Weston had called her mother worthless. How dare he? Luther said she was friends with Weston’s mother.
The door to the Coffey Shop opened, and Nick and his father, Peter Jerome, came out. She limped over to them.
“Hi Ivy. You okay?” Peter asked.
“Just scraped my knee but it’s okay.”
Peter had become a good friend to Ivy’s grandma after he settled some legal matters when Ivy’s Grandpa Sam died. Since then, Peter’s investment advice had allowed Grandma to live in relative comfort.
“Well, you kids have fun,” Peter said as he hurried across the town square and up the steps of his law office.

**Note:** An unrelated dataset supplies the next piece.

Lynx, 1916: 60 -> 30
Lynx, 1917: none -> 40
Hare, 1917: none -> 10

The county courthouse, the centerpiece of Coffey, was located in the town square. It held the sheriff’s office, the jail, and the county offices. Many of Coffey’s businesses were also located in the square around the courthouse, including the dime store, a vacant beauty shop, the bank, the post office, the library, the Hy-Vee grocery store, the Coffey Shop, and Peter Jerome’s law office.
Ivy and Nick followed Nick’s father to his building.

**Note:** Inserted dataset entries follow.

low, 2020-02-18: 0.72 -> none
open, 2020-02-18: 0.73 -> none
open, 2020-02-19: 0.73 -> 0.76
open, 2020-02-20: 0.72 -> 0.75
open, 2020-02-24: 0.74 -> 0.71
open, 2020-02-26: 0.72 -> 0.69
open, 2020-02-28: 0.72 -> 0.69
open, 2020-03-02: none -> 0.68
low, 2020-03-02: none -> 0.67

“What do you want to do today?” Ivy asked.
They leaned against the two-story brick building and threw pebbles onto the Main Street. “Let’s ride out to Hawks Bluff,” Ivy suggested.
The two eight-year-olds climbed up the steep flight of wooden stairs to the law office. The door was open. Before they reached the top of the stairs, they could hear Peter’s secretary, Uncle Walter’s nosey neighbor, Bertha Tuttle, talking on the phone at her desk.
“I wouldn’t tell him to his face, but I hate those ugly things, whatever they are, on his lawn. They bring down the value of the mobile home park—too tacky.” Her tongue clicked the roof of her mouth. “But he’s just as proud as punch of them.” She paused. “I know. Walter lets Tommy and his friends go in and out of that trailer at all hours of the night. I tell you, it just isn’t proper.”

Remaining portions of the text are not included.